WHAT NEEDS TO BE DONE: Copy out the entire listing below exactly, but without its pictures.

RECORDS FOR THIS TASK:
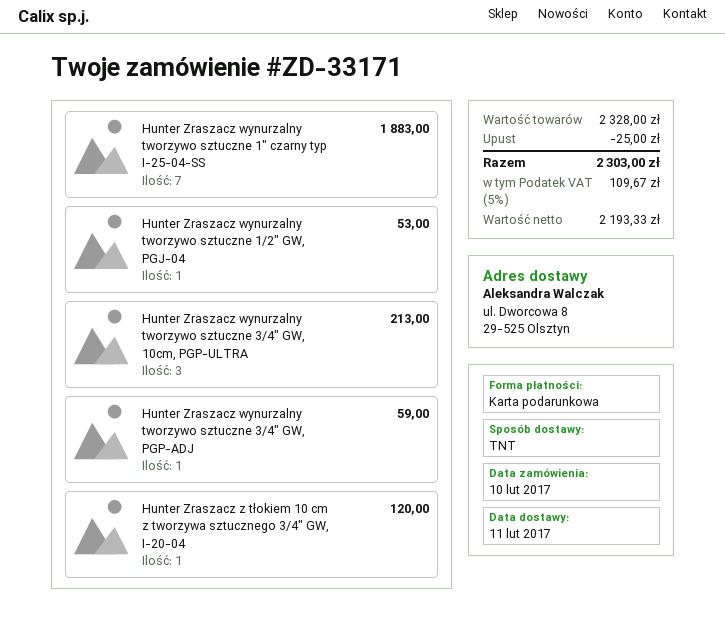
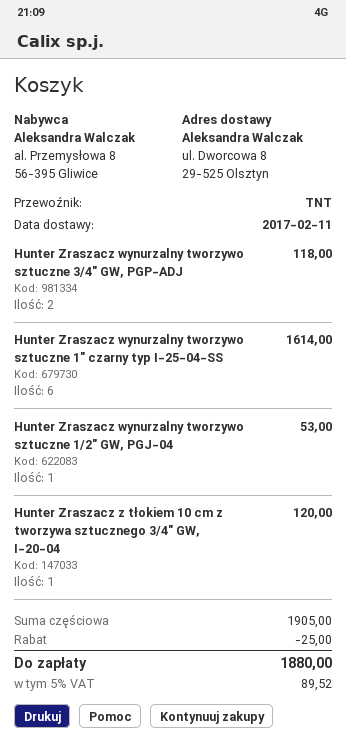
Hunter Zraszacz wynurzalny tworzywo sztuczne 1" czarny typ I-25-04-SS: 7 for 1883.00 -> 6 for 1614.00
Hunter Zraszacz wynurzalny tworzywo sztuczne 3/4" GW, 10cm, PGP-ULTRA: 3 for 213.00 -> none
Hunter Zraszacz wynurzalny tworzywo sztuczne 3/4" GW, PGP-ADJ: 1 for 59.00 -> 2 for 118.00
subtotal: 2328.00 -> 1905.00
tax: 5% = 109.67 -> 5% = 89.52
total: 2303.00 -> 1880.00

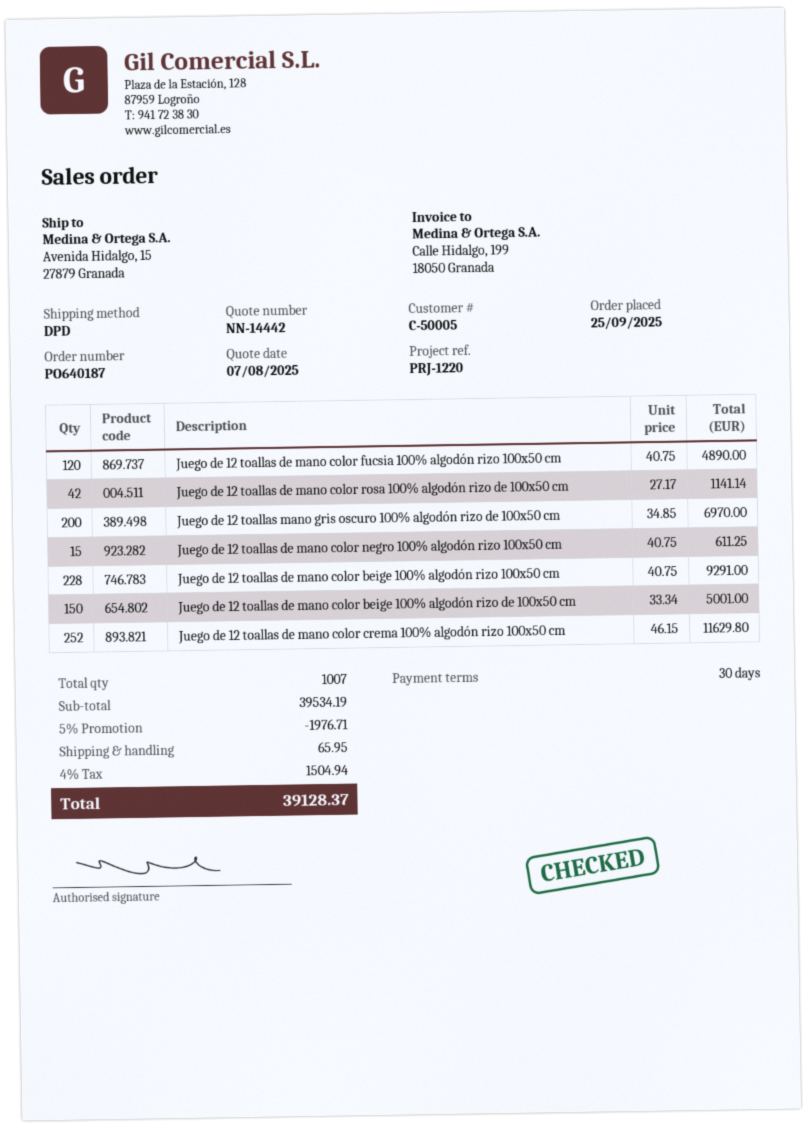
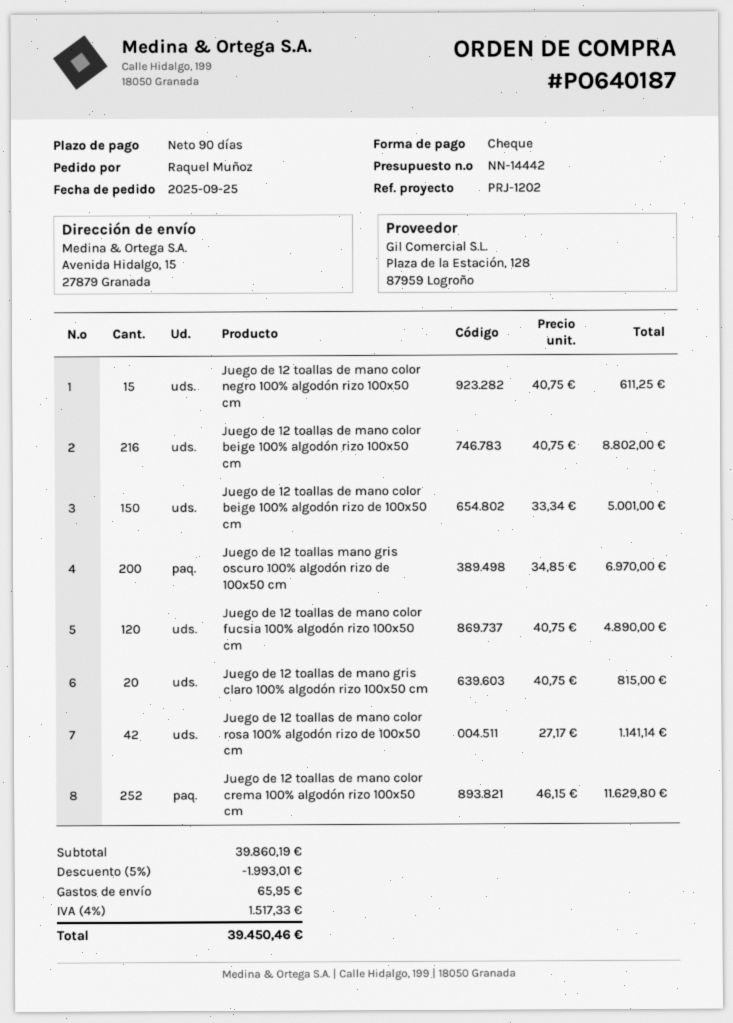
payment terms: 30 days -> 90 days
reference: PRJ-1220 -> PRJ-1202
Juego de 12 toallas de mano color beige 100% algodón rizo 100x50 cm: 228 x 40.75 = 9291.00 -> 216 x 40.75 = 8802.00
Juego de 12 toallas de mano gris claro 100% algodón rizo 100x50 cm: none -> 20 x 40.75 = 815.00
subtotal: 39534.19 -> 39860.19
discount: 5% = 1976.71 -> 5% = 1993.01
tax: 4% = 1504.94 -> 4% = 1517.33
total: 39128.37 -> 39450.46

RESPONSE FOR THIS EXERCISE:
Hunter Zraszacz wynurzalny tworzywo sztuczne 1" czarny typ I-25-04-SS: 7 for 1883.00 -> 6 for 1614.00
Hunter Zraszacz wynurzalny tworzywo sztuczne 3/4" GW, 10cm, PGP-ULTRA: 3 for 213.00 -> none
Hunter Zraszacz wynurzalny tworzywo sztuczne 3/4" GW, PGP-ADJ: 1 for 59.00 -> 2 for 118.00
subtotal: 2328.00 -> 1905.00
tax: 5% = 109.67 -> 5% = 89.52
total: 2303.00 -> 1880.00

payment terms: 30 days -> 90 days
reference: PRJ-1220 -> PRJ-1202
Juego de 12 toallas de mano color beige 100% algodón rizo 100x50 cm: 228 x 40.75 = 9291.00 -> 216 x 40.75 = 8802.00
Juego de 12 toallas de mano gris claro 100% algodón rizo 100x50 cm: none -> 20 x 40.75 = 815.00
subtotal: 39534.19 -> 39860.19
discount: 5% = 1976.71 -> 5% = 1993.01
tax: 4% = 1504.94 -> 4% = 1517.33
total: 39128.37 -> 39450.46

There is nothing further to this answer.